Nous en arrivons donc à la question logique suivante : pourquoi cela s’est-il produit ? Il est évident qu’il s’agit ici de problèmes liés à des calculs situationnels incorrects ou à court terme et à la révision de la priorité des intérêts en raison du changement de la situation mondiale. Enfin, il est nécessaire de procéder à une analyse approfondie des lacunes de la coopération bilatérale et multilatérale (OTSC) en matière de sécurité. Il est absolument évident pour moi que la position russe sur la question de l’Artsakh occupera certainement une place importante dans nos relations.

Je suppose que la situation actuelle ne peut satisfaire ni l’Arménie ni la Russie. Cette période d’instabilité et d’incertitude durera malheureusement longtemps, et même la cessation des opérations militaires en Ukraine n’apportera pas la paix, mais se transformera au contraire en une confrontation destructrice à long terme et en de nouvelles menaces. Dans ces conditions, tout pays, même le plus riche en ressources, aura plus que jamais besoin de partenaires et d’alliés, tout comme l’Arménie a un besoin vital d’alliés fiables.
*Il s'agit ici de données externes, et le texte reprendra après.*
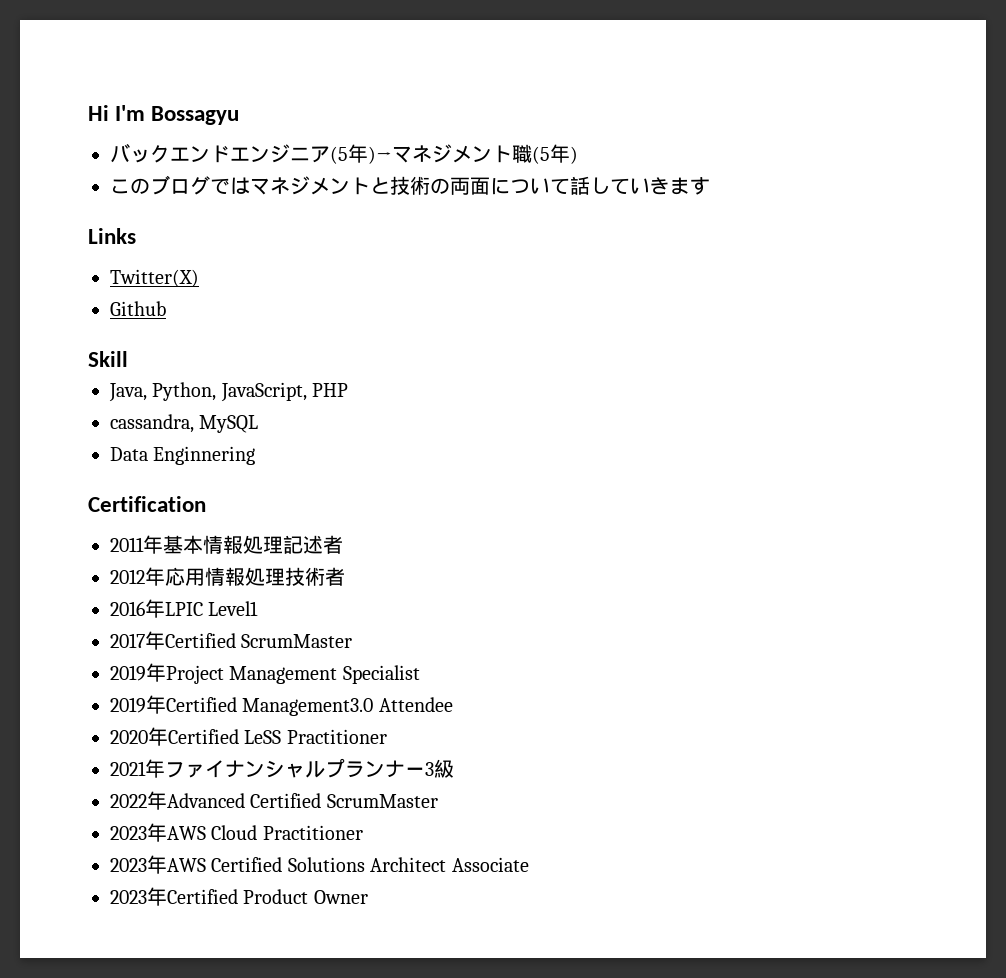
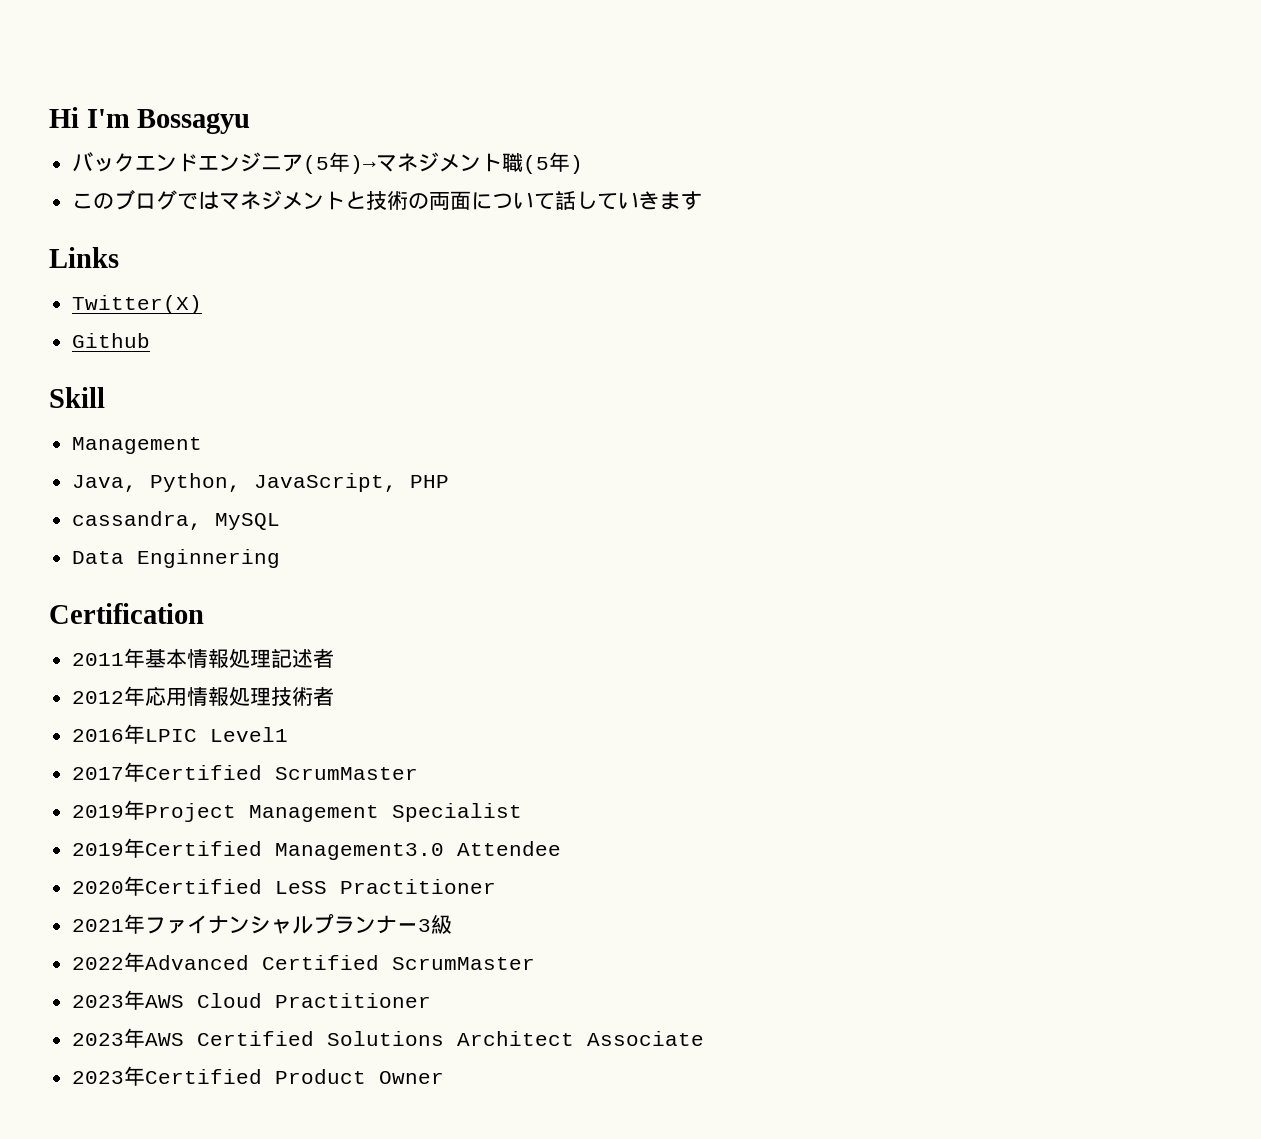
  Skill
+ Management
Par conséquent, à un moment donné, la nécessité de discuter de la poursuite et des perspectives des relations d’alliance sans accusations mutuelles arrivera à maturité, sur la base de l’engagement à assurer la sécurité des intérêts mutuels et à relever ensemble les défis. Il ne s’agit pas de simples mots, mais de conditions préalables nécessaires à l’adoption d’un comportement stratégique bilatéral.

La formation conjointe d’une architecture modernisée de sécurité fiable, mutuellement bénéfique et efficace, fondée sur des visions politiques et stratégiques cohérentes, garantira à long terme la coopération dans les domaines économique, humanitaire et autres. Dans le cas contraire, certains domaines progressifs de la coopération actuelle apparaîtront sous les décombres des fluctuations attendues et inattendues des bouleversements géopolitiques.
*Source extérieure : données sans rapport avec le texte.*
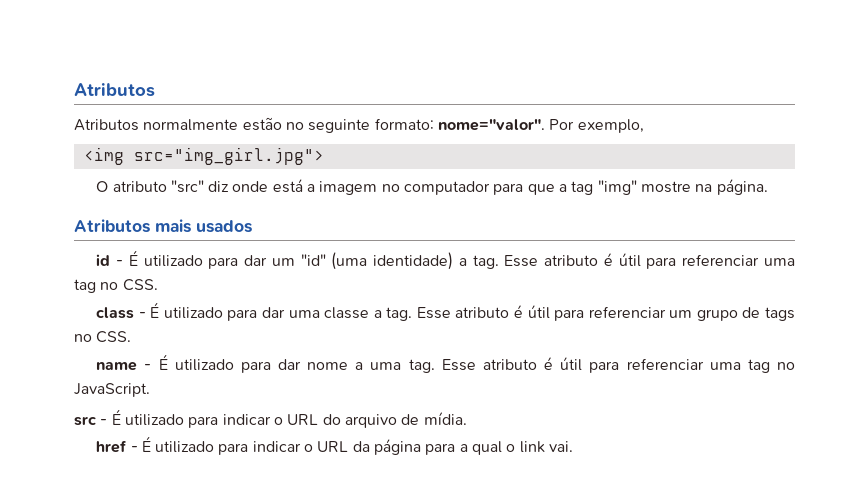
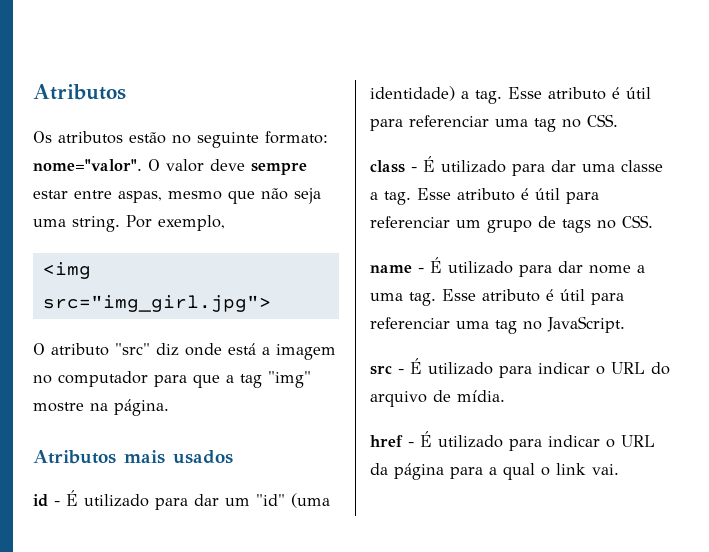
- Atributos normalmente estão no seguinte formato: nome="valor".
+ Os atributos estão no seguinte formato: nome="valor".
+ O valor deve sempre estar entre aspas, mesmo que não seja uma string.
VH – Supposons que l’Arménie soit dotée d’un nouveau gouvernement solide. Quels sont les principaux points de la politique étrangère de l’Arménie après la reconstruction de la guerre ?

A.A. – Il est nécessaire d’imaginer clairement que tout nouveau gouvernement sera confronté à l’impératif urgent de surmonter de nombreux problèmes. Néanmoins, les défis les plus sérieux continueront à menacer à partir du front extérieur. Je suis convaincu que dans les années à venir, c’est la sphère de la politique étrangère qui sera au centre de la défense de notre État. La tâche principale à cet égard sera la capacité du nouveau gouvernement à ramener la politique étrangère, en tant que suite logique de la politique intérieure, à son cours naturel. Aujourd’hui, selon moi, la situation a été bouleversée et les facteurs et acteurs extérieurs ont un impact significatif sur nos décisions.
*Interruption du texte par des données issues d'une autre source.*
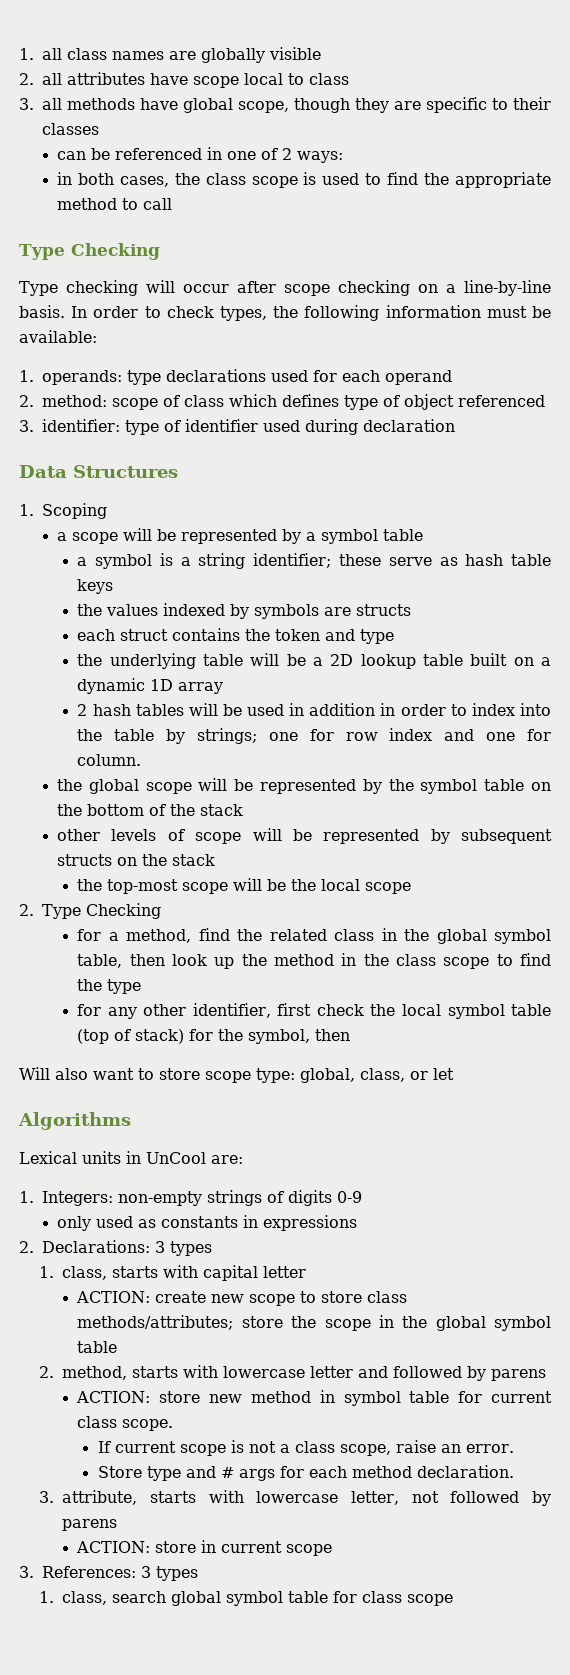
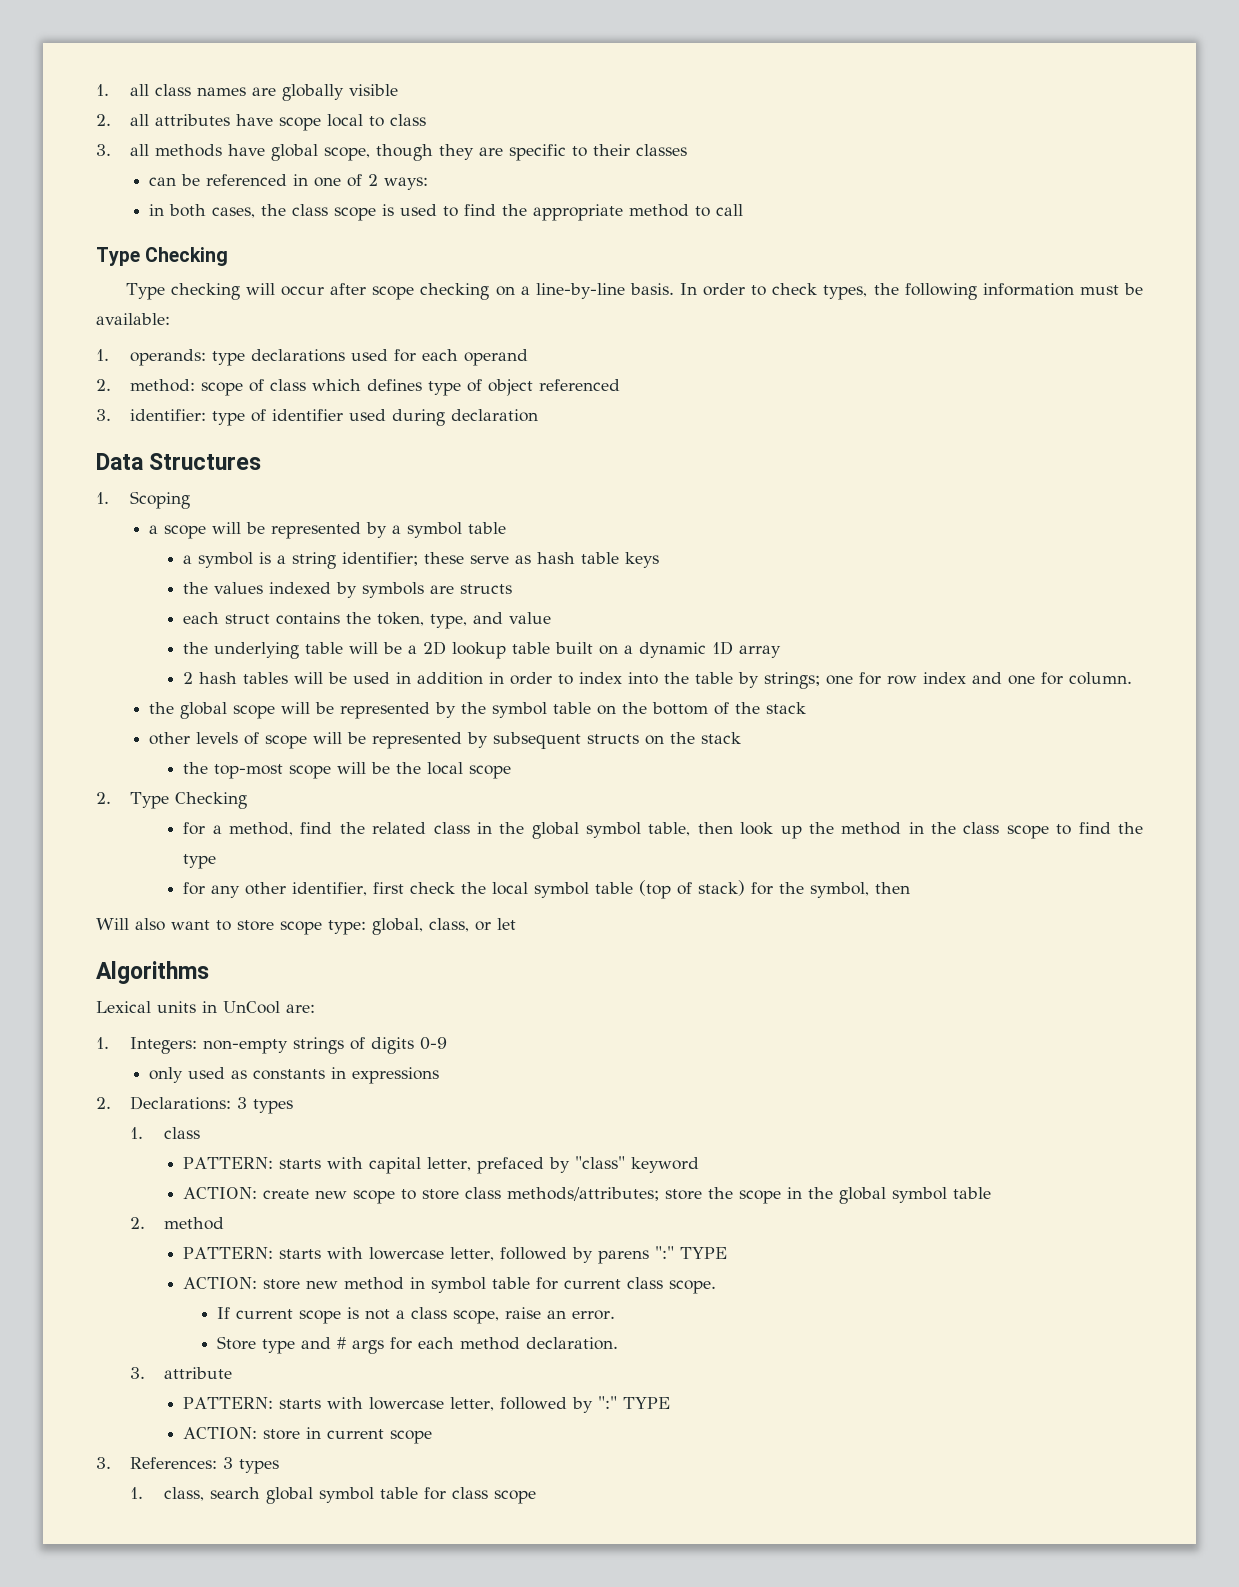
- each struct contains the token and type
+ each struct contains the token, type, and value
- 1. class, starts with capital letter
+ 1. class
+ PATTERN: starts with capital letter, prefaced by "class" keyword
- 2. method, starts with lowercase letter and followed by parens
+ 2. method
+ PATTERN: starts with lowercase letter, followed by parens ":" TYPE
- 3. attribute, starts with lowercase letter, not followed by parens
+ 3. attribute
+ PATTERN: starts with lowercase letter, followed by ":" TYPE

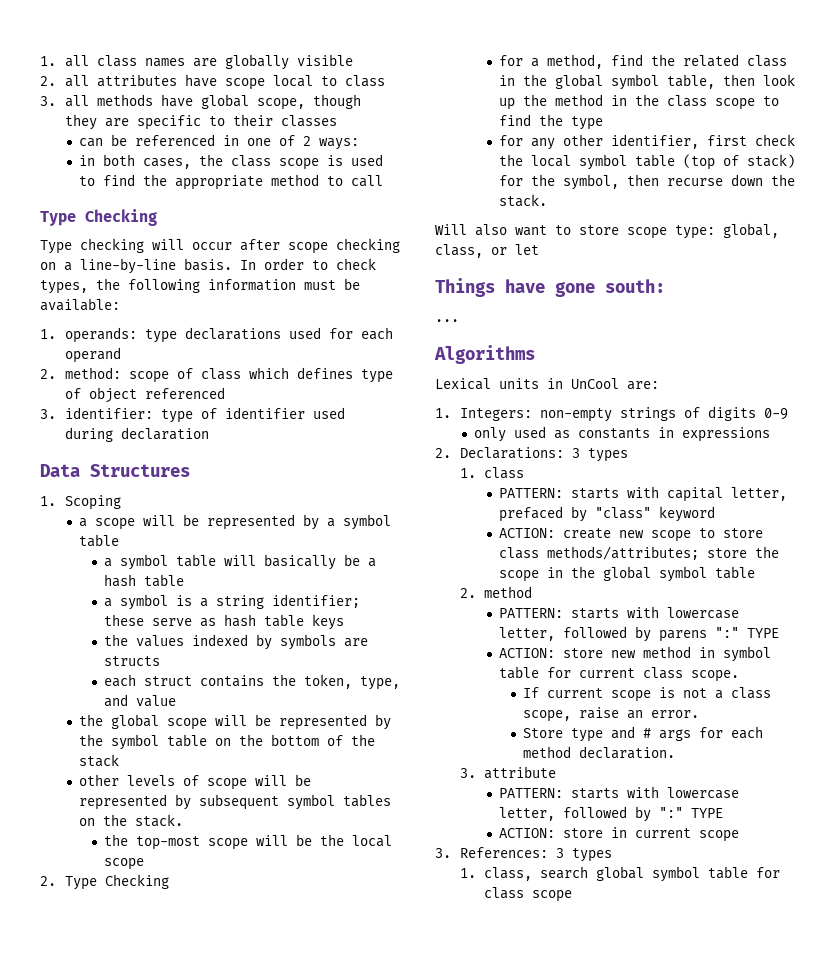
+ a symbol table will basically be a hash table
- the underlying table will be a 2D lookup table built on a dynamic 1D array
- 2 hash tables will be used in addition in order to index into the table by strings; one for row index and one for column.
- other levels of scope will be represented by subsequent structs on the stack
+ other levels of scope will be represented by subsequent symbol tables on the stack.
- for any other identifier, first check the local symbol table (top of stack) for the symbol, then
+ for any other identifier, first check the local symbol table (top of stack) for the symbol, then recurse down the stack.
+ Things have gone south:
+ ...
Deuxièmement, la politique étrangère doit avoir un contenu qui reflète nos objectifs stratégiques. Dans les conditions actuelles, il sera nécessaire de reformuler de manière réaliste nos intérêts et nos objectifs nationaux à moyen et à long terme, ainsi que d’esquisser et de planifier les moyens de les atteindre. Toute politique étrangère dissociée des intérêts nationaux se transforme non seulement en une activité d’imitation, mais rend également vulnérables les capacités de défense du pays. Même la diplomatie la plus profonde ne peut fonctionner efficacement si elle ne bénéficie pas de la compréhension et du soutien de la majorité de la société. Les prochaines autorités doivent faire en sorte que la logique des solutions de politique étrangère soit comprise par le monde politique et les grandes masses de la société, tout en formant un consensus national sur nos « lignes rouges ».

Enfin, nous enregistrons souvent l’état incomplet de notre réflexion stratégique. Parallèlement, il faut tenir compte du fait que les personnes qui mettent en œuvre ces idées et ces objectifs sont des individus. Les expériences positives et négatives que nous avons acquises suggèrent que la présence d’un état d’esprit stratégique est une condition nécessaire, mais non suffisante. Elle ne sera efficace que si elle s’accompagne toujours d’un comportement cohérent de la part des décideurs et des personnes chargées de la mise en œuvre des décisions.